[m-rev.] for review: Separate processor counting from thread pinning.
Peter Wang
novalazy at gmail.com
Mon Jun 23 17:36:38 AEST 2014
Branches: master, 14.01
In low-level C parallel grades we need the number MR_num_processors to
prime MR_num_threads when it is not explicitly set by the user, even if
thread pinning support is not available.
runtime/mercury_context.c:
Refactor code to this effect.
Add assertions that MR_num_processors > 0 and MR_num_threads > 0.
---
runtime/mercury_context.c | 280 ++++++++++++++++++++++++++--------------------
1 file changed, 160 insertions(+), 120 deletions(-)
diff --git a/runtime/mercury_context.c b/runtime/mercury_context.c
index 85fc51c..43cb53d 100644
--- a/runtime/mercury_context.c
+++ b/runtime/mercury_context.c
@@ -193,25 +193,30 @@ static MR_Integer MR_profile_parallel_regular_context_kept = 0;
#endif /* MR_PROFILE_PARALLEL_EXECUTION_SUPPORT */
/*
-** Local variables for thread pinning.
+** Detect number of processors.
*/
-#if defined(MR_LL_PARALLEL_CONJ) && defined(MR_HAVE_THREAD_PINNING)
-MR_bool MR_thread_pinning = MR_FALSE;
-
-static MercuryLock MR_thread_pinning_lock;
-static unsigned MR_num_threads_left_to_pin;
+#ifdef MR_LL_PARALLEL_CONJ
static unsigned MR_num_processors;
-MR_Unsigned MR_primordial_thread_cpu;
-#ifdef MR_HAVE_HWLOC
+ #if defined(MR_HAVE_HWLOC)
static hwloc_topology_t MR_hw_topology;
static hwloc_cpuset_t MR_hw_available_pus = NULL;
-#else /* MR_HAVE_SCHED_SETAFFINITY */
+ #elif defined(MR_HAVE_SCHED_SETAFFINITY)
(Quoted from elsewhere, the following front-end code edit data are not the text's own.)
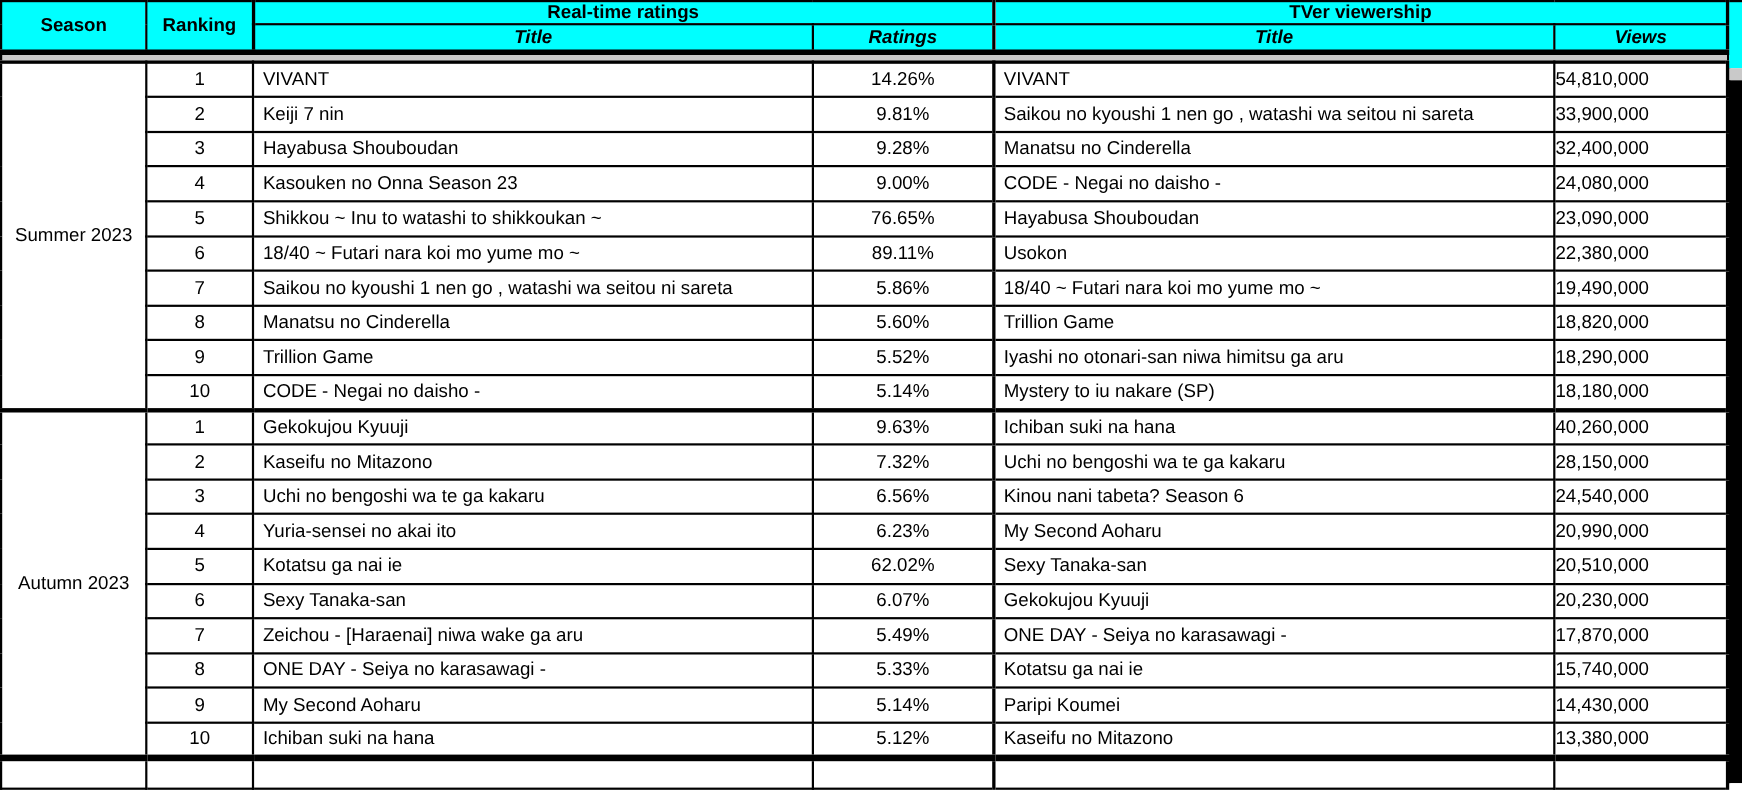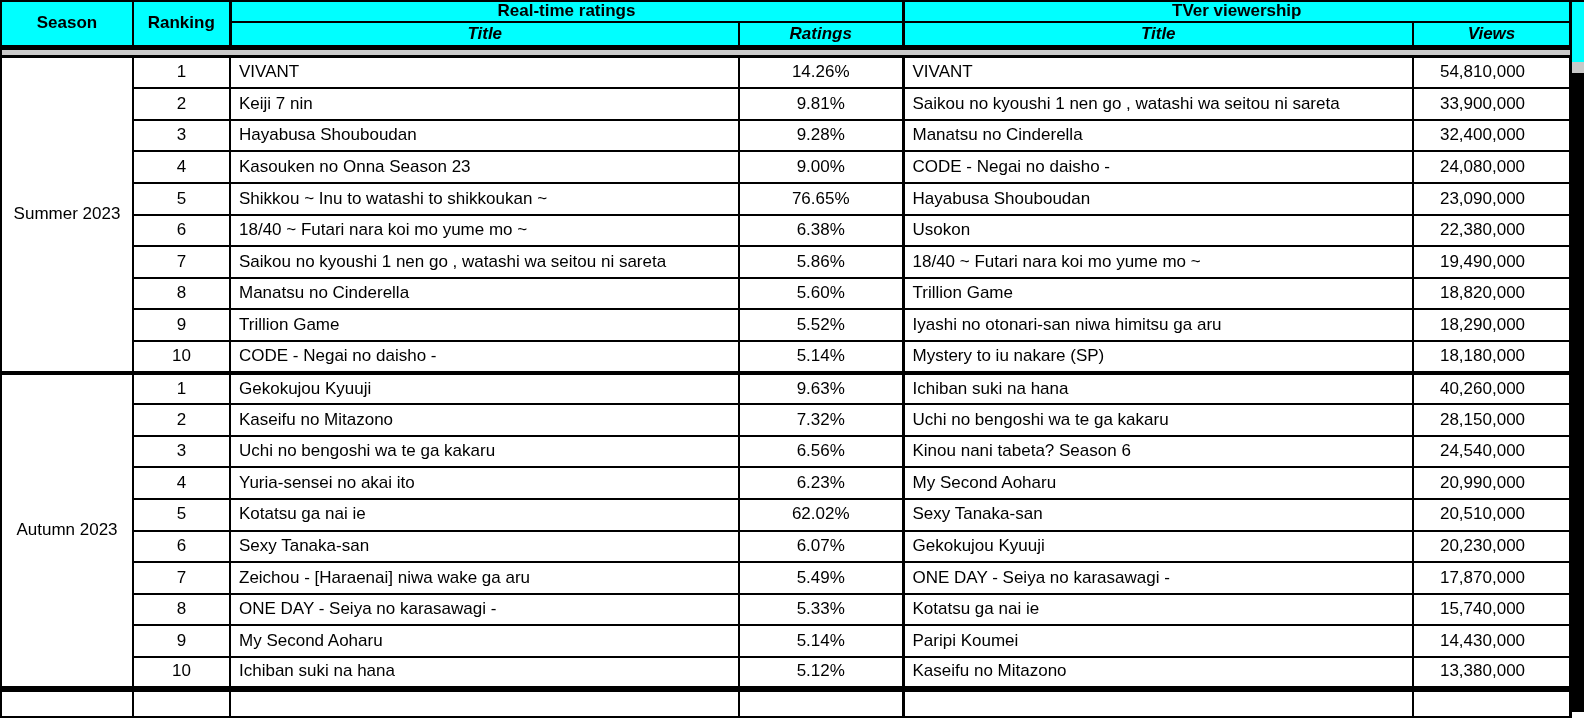--- a/index.html
+++ b/index.html
@@ -48,7 +48,7 @@
   td.rank   { text-align: center; }
   td.title  { text-align: left; padding-left: 8px; }
   td.rating { text-align: center; margin-top: 36px; }
-  td.views  { text-align: center; padding-right: 18px; }
+  td.views  { text-align: left; padding-right: 18px; }
   .b-thick-r { border-right: 3px solid #000 !important; }
   .col-last  { border-right: 4px solid #000 !important; }
   tr.section-start td { border-top: 4px solid #000; }

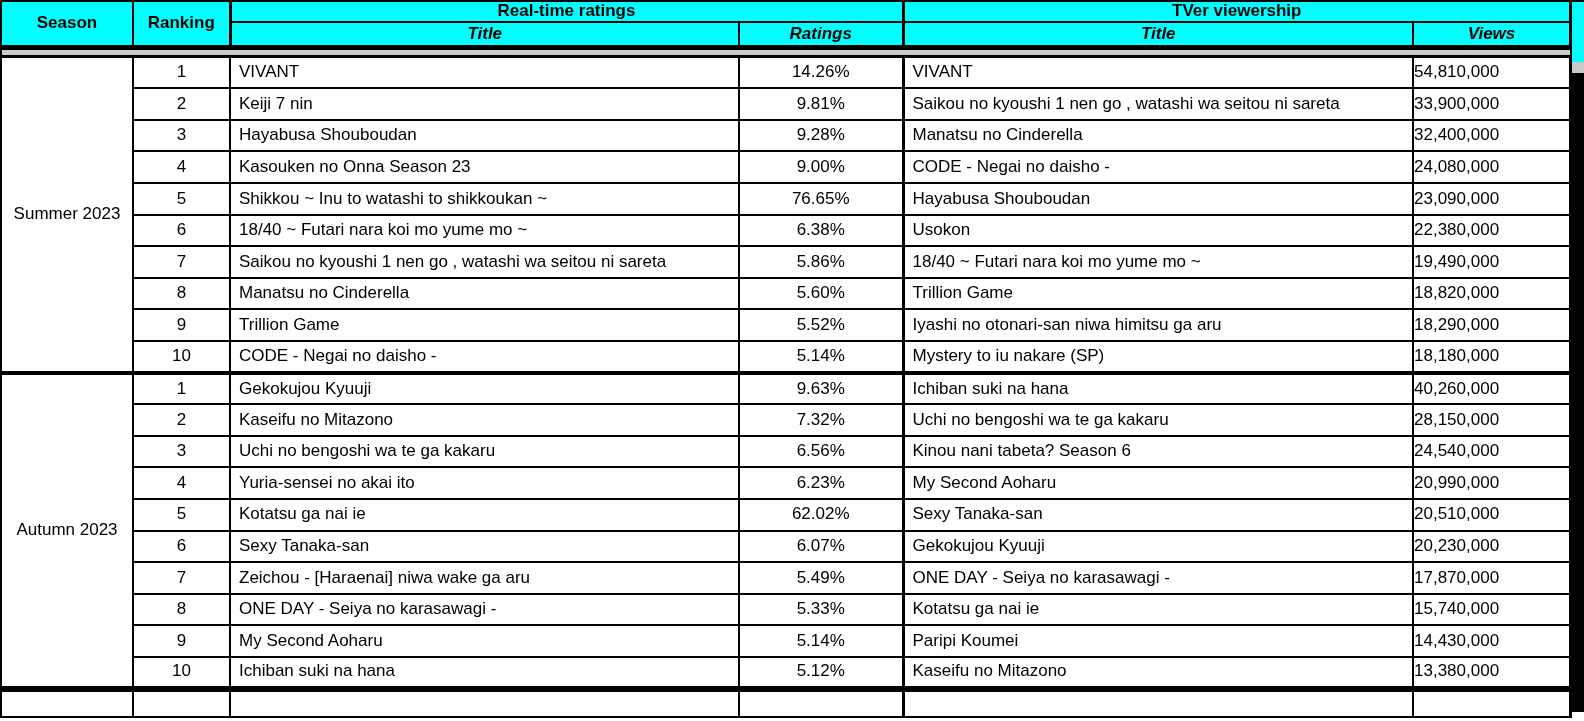--- a/index.html
+++ b/index.html
@@ -130,7 +130,7 @@
         <tr class="data-row">
           <td class="rank">6</td>
           <td class="title">18/40 ~ Futari nara koi mo yume mo ~</td>
-          <td class="rating b-thick-r">6.38%</td>
+          <td class="rating b-thick-r">89.11%</td>
           <td class="title">Usokon</td>
           <td class="views col-last">22,380,000</td>
         </tr>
static cpu_set_t *MR_available_cpus;
/* The number of CPUs that MR_available_cpus can refer to */
static unsigned MR_cpuset_size = 0;
#endif
#endif
+/*
+** Local variables for thread pinning.
+*/
+#if defined(MR_LL_PARALLEL_CONJ) && defined(MR_HAVE_THREAD_PINNING)
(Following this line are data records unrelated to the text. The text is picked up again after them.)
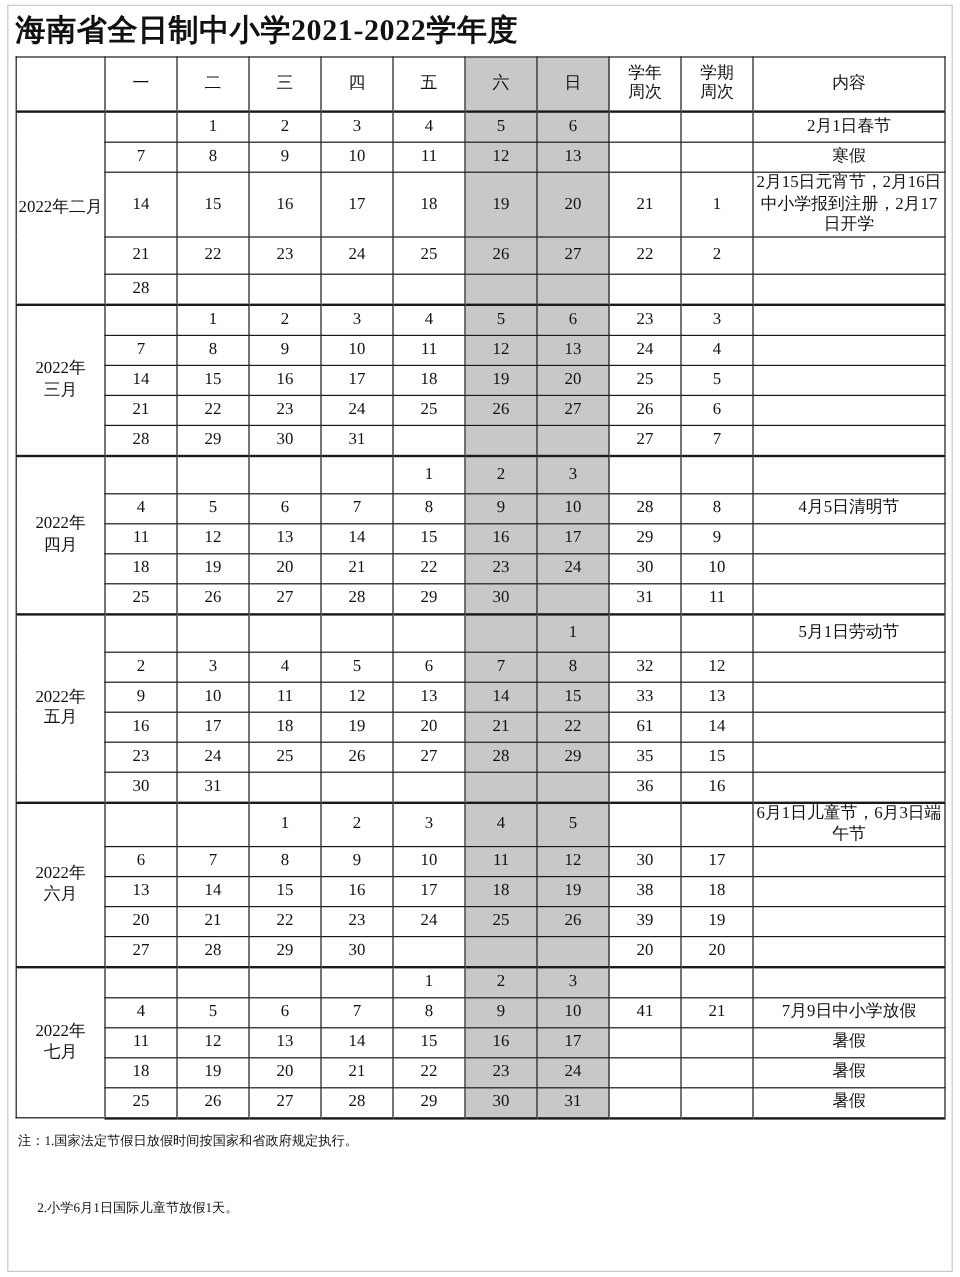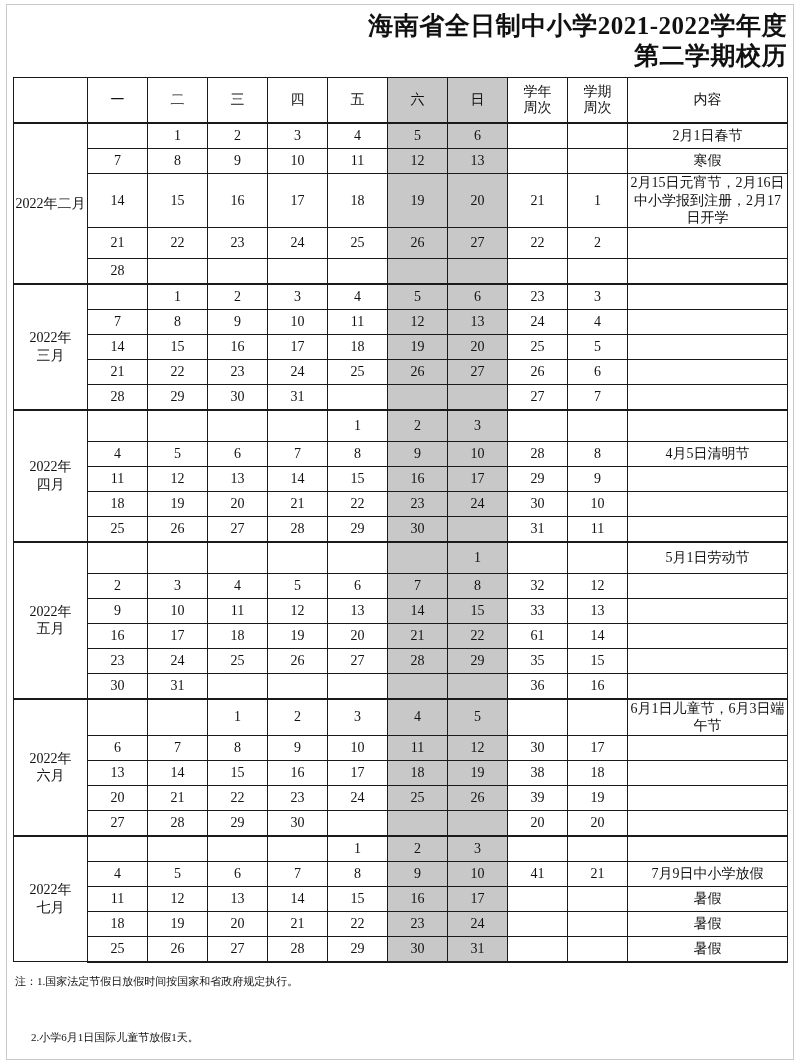--- a/index.html
+++ b/index.html
@@ -36,7 +36,7 @@
   .title-block {
     padding-top: 11px;
     padding-bottom: 6px;
-    text-align: right;
+    text-align: left;
   }
   .title-line {
     font-size: 25px;

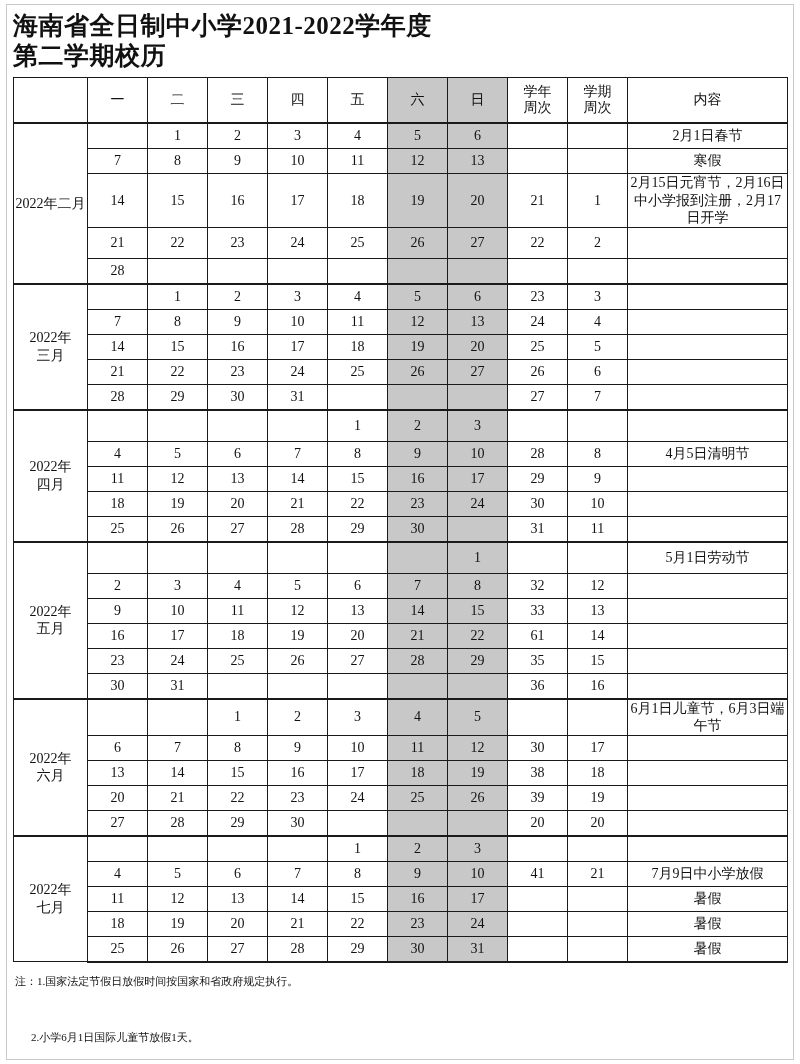--- a/index.html
+++ b/index.html
@@ -120,7 +120,6 @@
 
   <div class="title-block">
     <div class="title-line">海南省全日制中小学2021-2022学年度</div>
-    <div class="title-line">第二学期校历</div>
   </div>
 
   <table class="cal">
+MR_bool MR_thread_pinning = MR_FALSE;
+static MercuryLock MR_thread_pinning_lock;
+static unsigned MR_num_threads_left_to_pin;
+MR_Unsigned MR_primordial_thread_cpu;
+#endif
+
#if defined(MR_LL_PARALLEL_CONJ) && \
defined(MR_PROFILE_PARALLEL_EXECUTION_SUPPORT)
/*
@@ -260,6 +265,19 @@ MR_SparkDeque **MR_spark_deques = NULL;
#ifdef MR_LL_PARALLEL_CONJ
/*
+** Reset or initialize the cpuset that tracks which CPUs are available for
+** binding.
+*/
+static void
+MR_reset_available_cpus(void);
+
+static void
+MR_detect_num_processors(void);
+
+static void
+MR_setup_num_threads(void);
+
+/*
** Try to wake up a sleeping engine and tell it to do action. The engine is
** only woken if it is in the sleeping state. If the engine is not sleeping
** use try_notify_engine below. If the engine is woken without a race, this
@@ -293,7 +311,7 @@ static void
MR_write_out_profiling_parallel_execution(void);
#endif
-#if defined(MR_LL_PARALLEL_CONJ)
+#if defined(MR_LL_PARALLEL_CONJ) && defined(MR_HAVE_THREAD_PINNING)
static void
MR_setup_thread_pinning(void);
@@ -307,13 +325,6 @@ static int
MR_current_cpu(void);
/*
-** Reset or initialize the cpuset that tracks which CPUs are available for
-** binding.
-*/
-static void
-MR_reset_available_cpus(void);
-
-/*
** Mark the given CPU as unavailable for thread pinning. This may mark other
** CPUs as unavailable, if, for instance they share resources with this
** processor and we can place other tasks elsewhere to avoid this sharing.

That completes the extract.